In what senses are these developments for good or ill?

As we have seen, the techno-logic of mass media hardware is to reach larger and larger audiences. In principle, the drive of the machine is to reach everybody in the world simultaneously with the same message. The political economies within which media operate also mandate maximum use either for maximum profit or maximum control. The software must follow the hardware. And the software is nothing less than the symbolic transmission of culture.

Over the years, therefore, mass media have developed a language of their own, a meta-language, if you will, that may have local dialects of French or Chinese or Urdu. The curse of Babylon fragments the world audience, so it must be somehow overcome: the point of the meta-language is therefore accessibility; it must be readily understood by the largest number of people.

The image, as film distributors learned early, transcends the limitations of words. Nonetheless, as they later learned, even images have a cultural setting. Thus, for truly international distribution, films had to have slightly different versions so as not to offend local taboos. In multi-ethnic markets, advertising agencies have set up departments to research the effects of images and words on cultural sensitivities.

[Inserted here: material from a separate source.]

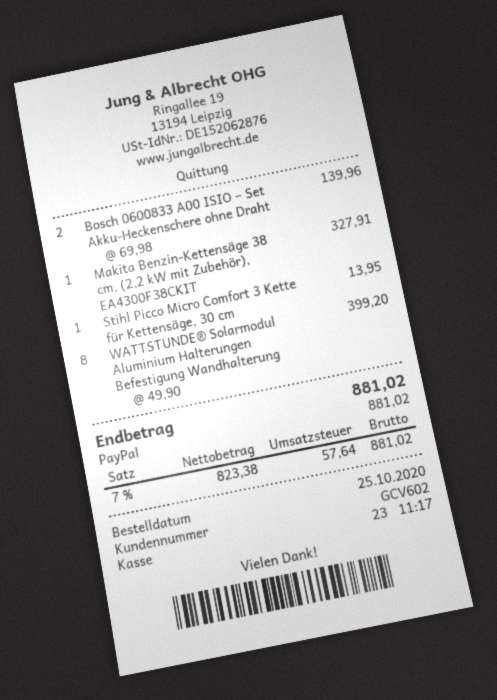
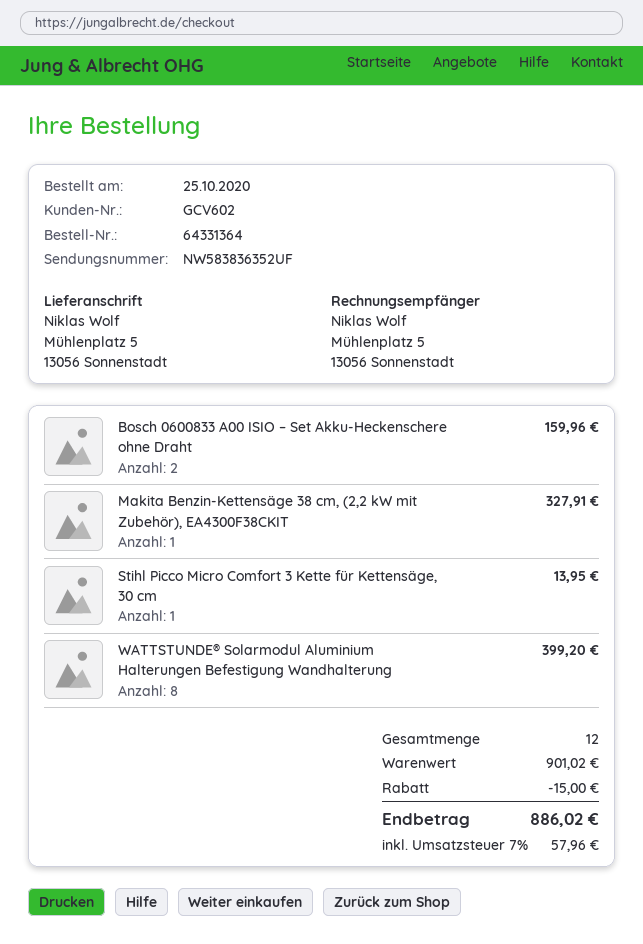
Bosch 0600833 A00 ISIO – Set Akku-Heckenschere ohne Draht: 2 for 139.96 -> 2 for 159.96
discount: none -> 15.00
tax: 7% = 57.64 -> 7% = 57.96
total: 881.02 -> 886.02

The Chinese, as legend has it, were thus saved from marketing a car called The Lemon and male underwear called Pansies to English-speaking cultures.

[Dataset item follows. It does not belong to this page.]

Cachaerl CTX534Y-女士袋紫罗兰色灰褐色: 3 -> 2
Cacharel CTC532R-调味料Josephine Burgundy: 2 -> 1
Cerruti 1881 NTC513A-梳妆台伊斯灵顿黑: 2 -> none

The ideal of the media meta-language, let us call it mediaspeak, is to come as close as possible to a transcultural, a-historical, assumption free Esperanto, that evokes no particular heritage or tradition. It aspires to be the broader equivalent of those indispensable graphic icons at international airports for toilets, luggage, cocktails, cabs and medical assistance. The export and import of consumer goods for supermarket shelves, the internationalization of personal computers with a common user icon-driven interface abet the global demand for a common reductive language.

But language is also the vehicle for morality, judgment, subtle analysis, religious tradition. The Christian cross or the Buddha are symbols; they have subtle evocative meanings, a penumbra of connotations. Airport graphics are not symbols, but signals, extensions of traffic directions for those already launched on a decided course. Mediaspeak strips language of its symbolic meanings, of its historical and traditional resonances, and pares words and pictures down to signals. It is an ideal system for selling products and a very ideal system for dictatorships and dirigiste regimes.

This single development has multiple moral effects. Vast treasures have been spent by a bankrupt United States on the Strategic Defense Initiative, an adolescent fantasy of total protection that scores of serious scientists have scorned as both dangerous and meretricious. But the cartoon graphics of "Star Wars" in mass media have maintained sufficient support among the people to force a sceptical Congress to authorize continued billions of dollars.

The published statistics on Patriot missile effectiveness in the Middle East indicate miserable failure, but the pictures have mobilized not only cheering mass support, but serious arms sales among professional dealers.

While noting the force of images of suffering to mobilize aid for disaster victims, one must remember that the images often obscure the culprits and causes of the suffering so that symptoms are inadequately addressed while causes are blithely ignored, as in Ethiopia, Iraq, the Sudan and Bangladesh.

These and other examples of the moral threat of mediaspeak in the contexts of religion, education, politics, and science abound - all occasions when the media system operates as everyone expects it to.

The quotidian ethical problems of the media business require serious attention, but they are minuscule before the tidal wave of a-moral de-culturalization the global media system is creating.